A new ITV News poll in the U.K. marks today’s first anniversary of the rush-hour bombing of London’s transit system by Islamic terrorists, in which 52 people died. It finds that 7% of British Muslims consider suicide attacks on civilians to be justified in some circumstances. That may not sound like much, until you realize that it represents more than 100,000 Muslims.

Meanwhile, 16% of Britain’s nearly 2 million Muslims reportedly think the bombers had the right “cause” in mind, despite disagreeing with their approach.

A terrorist’s “cause” is irrelevant.

Guy Fawkes, the granddaddy of British terrorism, tried to blow up Parliament in 1605, as depicted in the recent movie V for Vendetta. Three guesses what his excuse was. That’s right, he had a problem with the government.

Tim McVeigh, who blew up the Murrah Federal Building in Oklahoma City in 1995, killing 167 people, said he was angry with the government, too.

Eric Rudolph, who bombed a park at the 1996 Summer Olympics in Atlanta, blamed his actions on the government’s “support” of gays and abortion.

And the Unabomber, Ted Kaczynski, who spent some 20 years bombing people through the mail, explained in a 1995 manifesto that he was upset with society’s technological progress.

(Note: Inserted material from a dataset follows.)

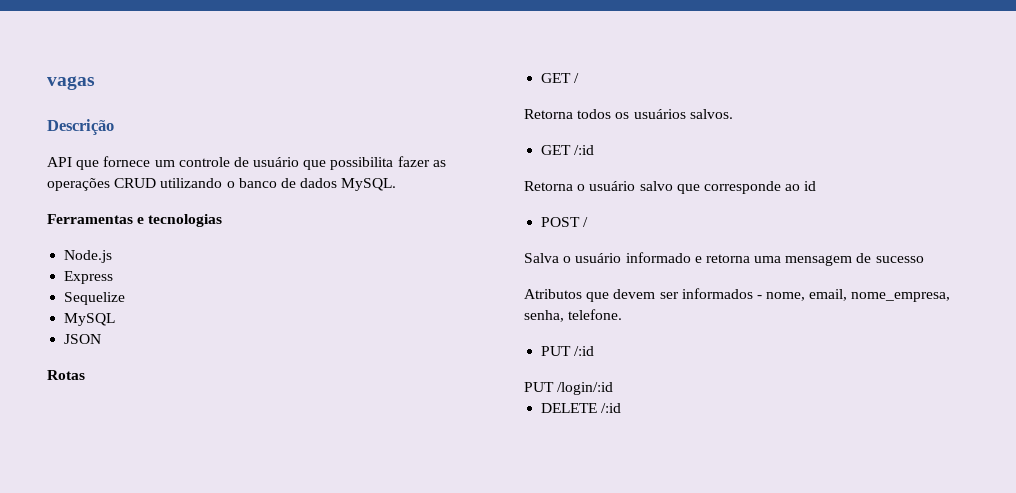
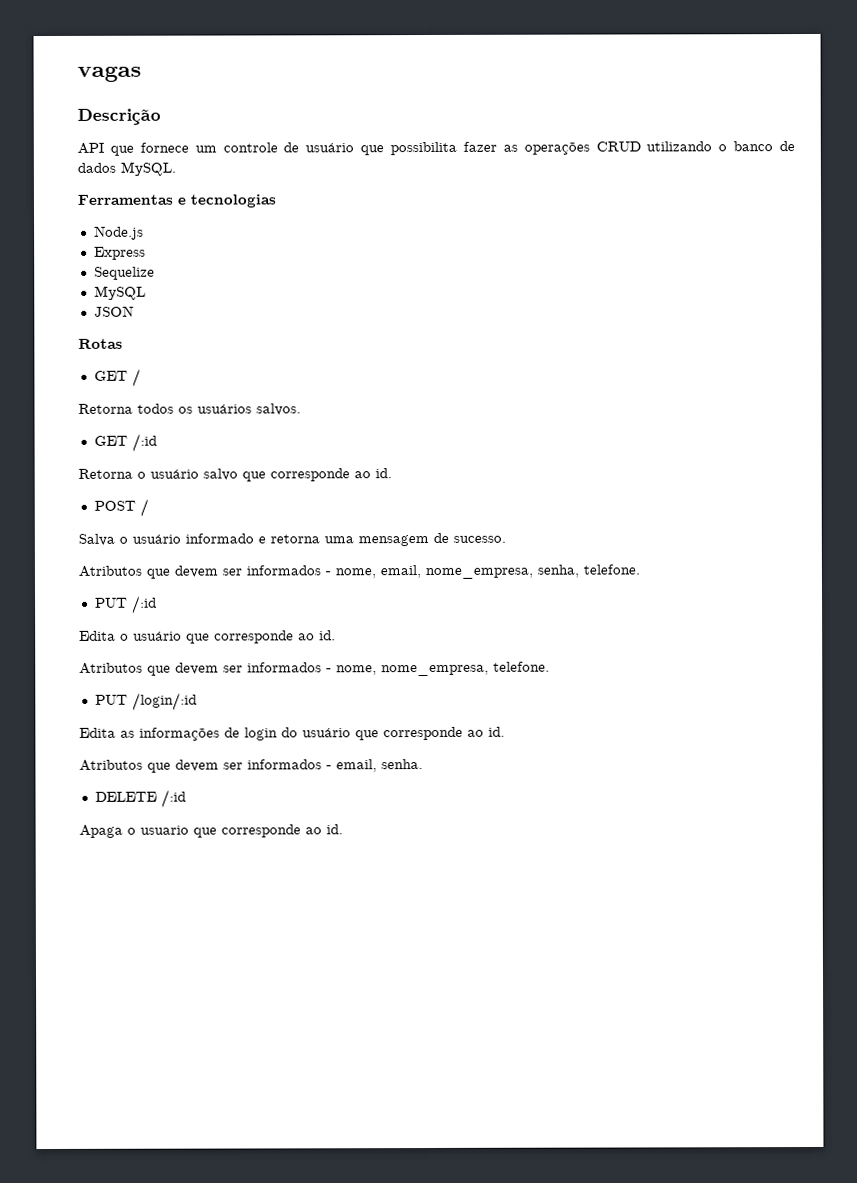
[804,181,817,191] id -> [375,468,392,479] id.
[875,256,924,263] sucesso -> [453,535,506,543] sucesso.
[524,382,614,395] [541,403,622,413] PUT /login/:id // DELETE /:id -> [79,630,336,644] [79,661,550,677] [94,692,197,711] [79,726,505,741] [79,759,423,773] [94,789,186,808] [79,824,343,838] Edita o usuário que corresponde ao id. // Atributos que devem ser informados - nome, nome_empresa, telefone. // PUT /login/:id // Edita as informações de login do usuário que corresponde ao id. // Atributos que devem ser informados - email, senha. // DELETE /:id // Apaga o usuario que corresponde ao id.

Pretty much every terrorist has a beef with government or society. Having a “cause” doesn’t make a terrorist act any more justifiable. Can’t we just call a psycho what he really is? Or are we only allowed to do that with white guys?

A fact of life

Complaining about the government in western society is a fact of life. In Canada, it defines our national identity, right up there along with grumbling about the weather and whatever George Bush happens to be doing.

But one thing that makes democracy great is that you don’t have to blow stuff up to express your views. That’s why we have elections. And if you still can’t escape the need to put the smackdown on your fellow citizens, you can join a local rugby or hockey team to work out those frustrations.

In the wake of this week’s poll, British MP Sadiq Khan has criticized the government for not “reaching out” to Muslims.

No one called a commission of inquiry after the McVeigh incident. They just treated him to a needle nap and called it a day. There was no onus on society to figure out ways to prevent more white men from becoming angry with the government, or to encourage more of them — particularly those fluent in the universal terrorist language — to get chummy with the police in order to improve counter-terrorism efforts.

The Unabomber’s own brother had no problem voluntarily turning him in to the authorities once he discovered his secret in 1996. Similarly, if a guy who breaks into my home is of the same culture as me, it doesn’t mean he’s on my “team.” Law and order isn’t a World Cup soccer match.

Muslims, like anyone else, know where to find the local cop shop. The police shouldn’t have to woo them. It's not the Dating Game.

If you watch To Serve and Protect on Sun TV, you’ll see many examples where the police are “reaching out” to various cultures — by putting the bad guys in handcuffs. That’s what they’re trained to do — not to play Dr. Phil. Just as there’s no justification for terrorism, there’s also no excuse for any of us to not help fight it.